Evol Ecol Res 12: 751-760 (2010)     Full PDF if your library subscribes.

Loss of assortative pairing following colonization of a new environment by Darwin’s small ground finch (Geospiza fuliginosa)

Toby H. Galligan and Sonia Kleindorfer

School of Biological Sciences, Flinders University, Adelaide, SA, Australia

Correspondence: S. Kleindorfer, School of Biological Sciences, Flinders University, Bedford Park, Adelaide, SA 5042, Australia.
e-mail: sonia.kleindorfer@flinders.edu.au


Organism: Darwin’s small ground finch, Geospiza fuliginosa.

Field sites: The arid lowlands (0–100 m above sea level) and the humid highlands (500–600 m above sea level) of Santa Cruz Island, Galápagos Archipelago.

Background: Positive assortative mating tends to maintain adaptations and individual niche specialization. However, adaptations and niche specializations are not always favoured across generations. In such cases, a loss of assortative mating could increase offspring adaptive potential and thereby offspring fitness. Range expansion into a novel habitat, with novel selection pressures, presents a scenario where assortative mating may be lost via relaxed selection on mate choice.

Hypothesis: A loss of assortative mating should be favoured in the highland colonist population of G. fuliginosa.
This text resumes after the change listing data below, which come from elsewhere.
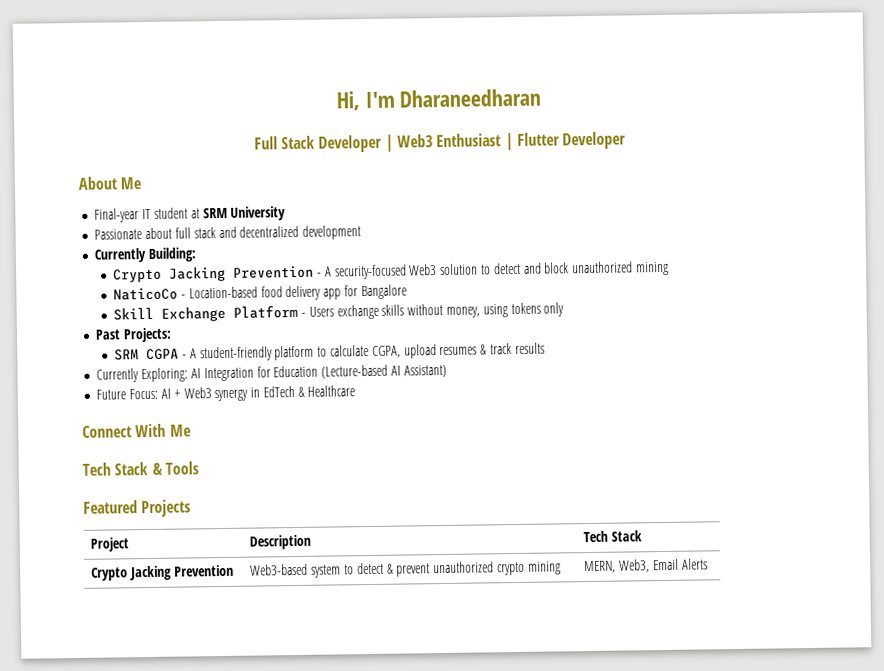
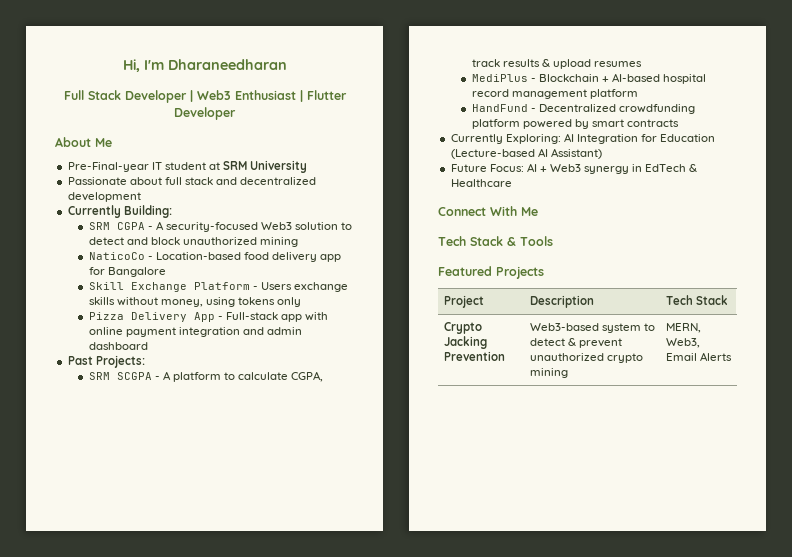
- Final-year IT student at SRM University
+ Pre-Final-year IT student at SRM University
- Crypto Jacking Prevention - A security-focused Web3 solution to detect and block unauthorized mining
+ SRM CGPA - A security-focused Web3 solution to detect and block unauthorized mining
+ Pizza Delivery App - Full-stack app with online payment integration and admin dashboard
- SRM CGPA - A student-friendly platform to calculate CGPA, upload resumes & track results
+ SRM SCGPA - A platform to calculate CGPA, track results & upload resumes
+ MediPlus - Blockchain + AI-based hospital record management platform
+ HandFund - Decentralized crowdfunding platform powered by smart contracts

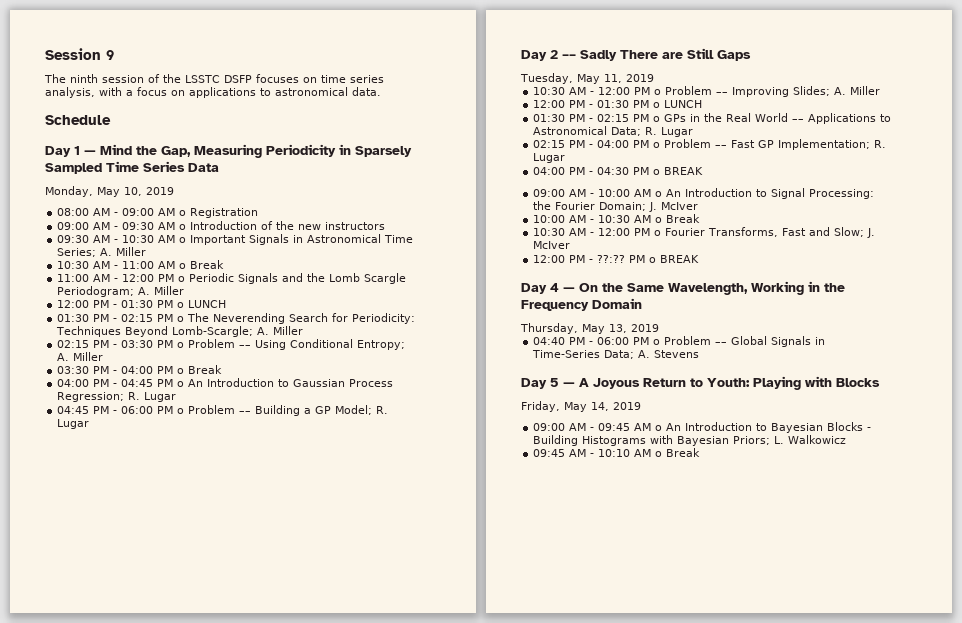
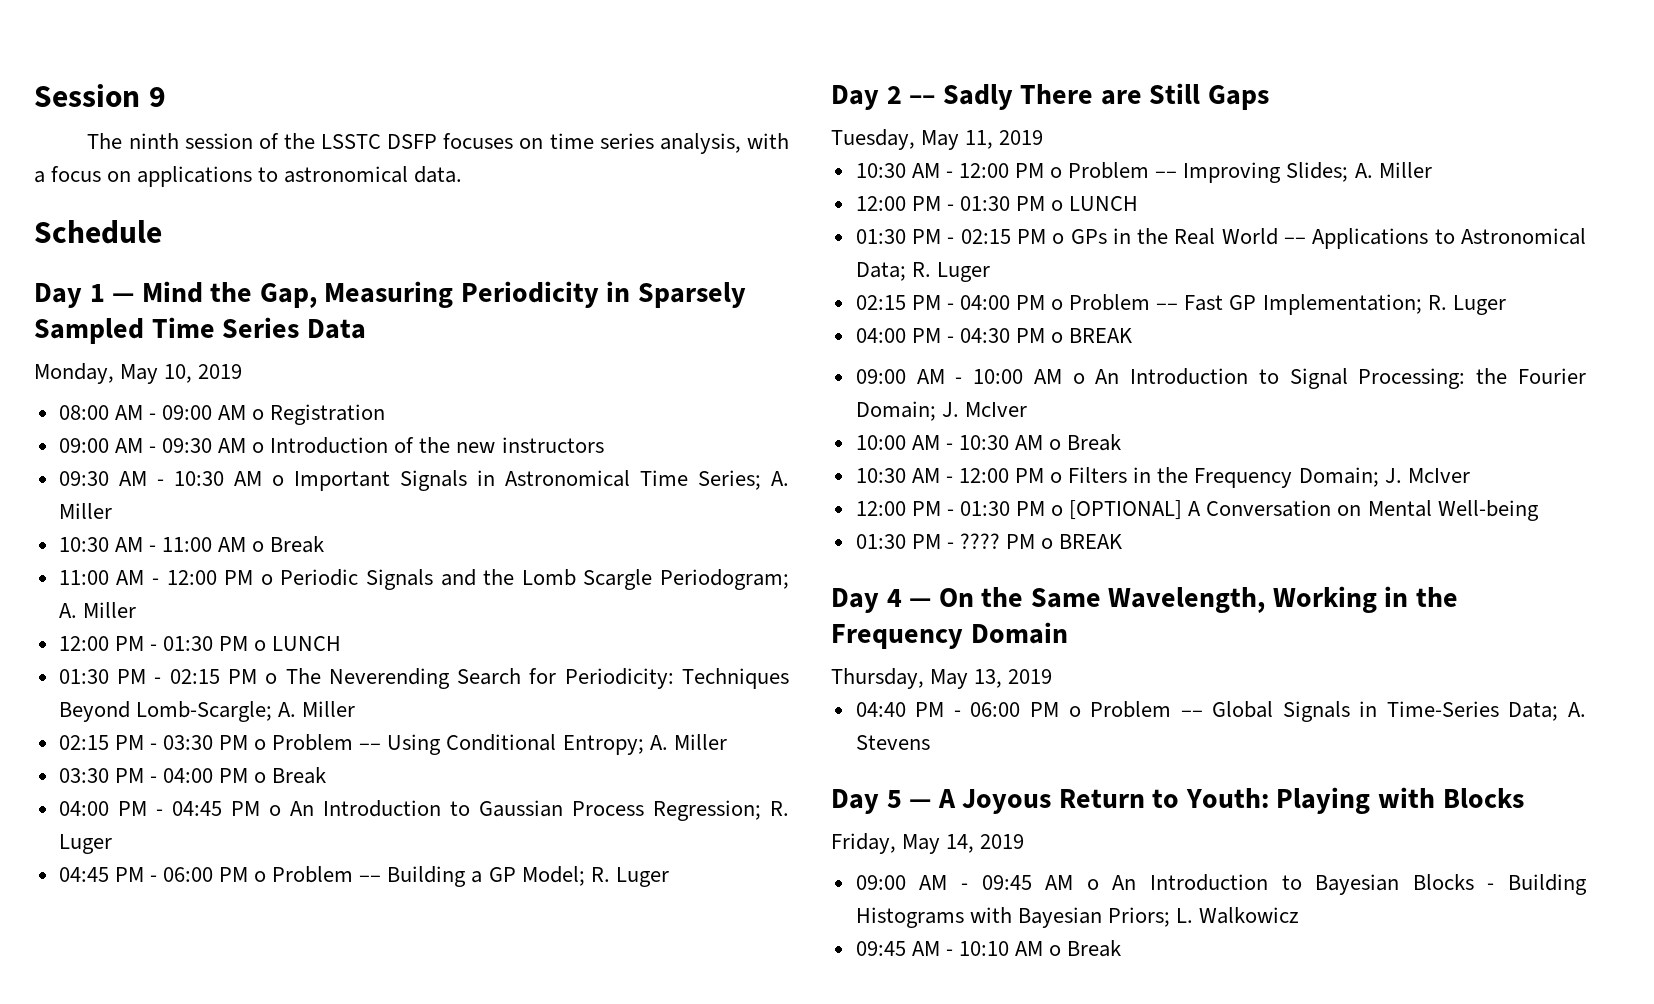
- 04:00 PM - 04:45 PM o An Introduction to Gaussian Process Regression; R. Lugar
+ 04:00 PM - 04:45 PM o An Introduction to Gaussian Process Regression; R. Luger
- 04:45 PM - 06:00 PM o Problem –– Building a GP Model; R. Lugar
+ 04:45 PM - 06:00 PM o Problem –– Building a GP Model; R. Luger
- 01:30 PM - 02:15 PM o GPs in the Real World –– Applications to Astronomical Data; R. Lugar
+ 01:30 PM - 02:15 PM o GPs in the Real World –– Applications to Astronomical Data; R. Luger
- 02:15 PM - 04:00 PM o Problem –– Fast GP Implementation; R. Lugar
+ 02:15 PM - 04:00 PM o Problem –– Fast GP Implementation; R. Luger
- 10:30 AM - 12:00 PM o Fourier Transforms, Fast and Slow; J. McIver
+ 10:30 AM - 12:00 PM o Filters in the Frequency Domain; J. McIver
- 12:00 PM - ??:??
+ 12:00 PM - 01:30 PM o [OPTIONAL] A Conversation on Mental Well-being
+ 01:30 PM - ????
Methods: We measured the beaks of 23 nesting pairs from the highland and lowland populations in January and March 2001 and 2002. We used correlation analysis to examine assortative pairing for beak length. We determined the distribution of beak lengths for females and males within each ecological zone to rule out limited mates as a mechanism for the loss of assortative pairing.

Results: As predicted, we found positive assortative pairing for beak length in the lowland source population but not the highland colonist population. In addition, we found no evidence for limited mates.

Keywords: colonization, homogamy, parapatry, reproductive isolation, selection intensity.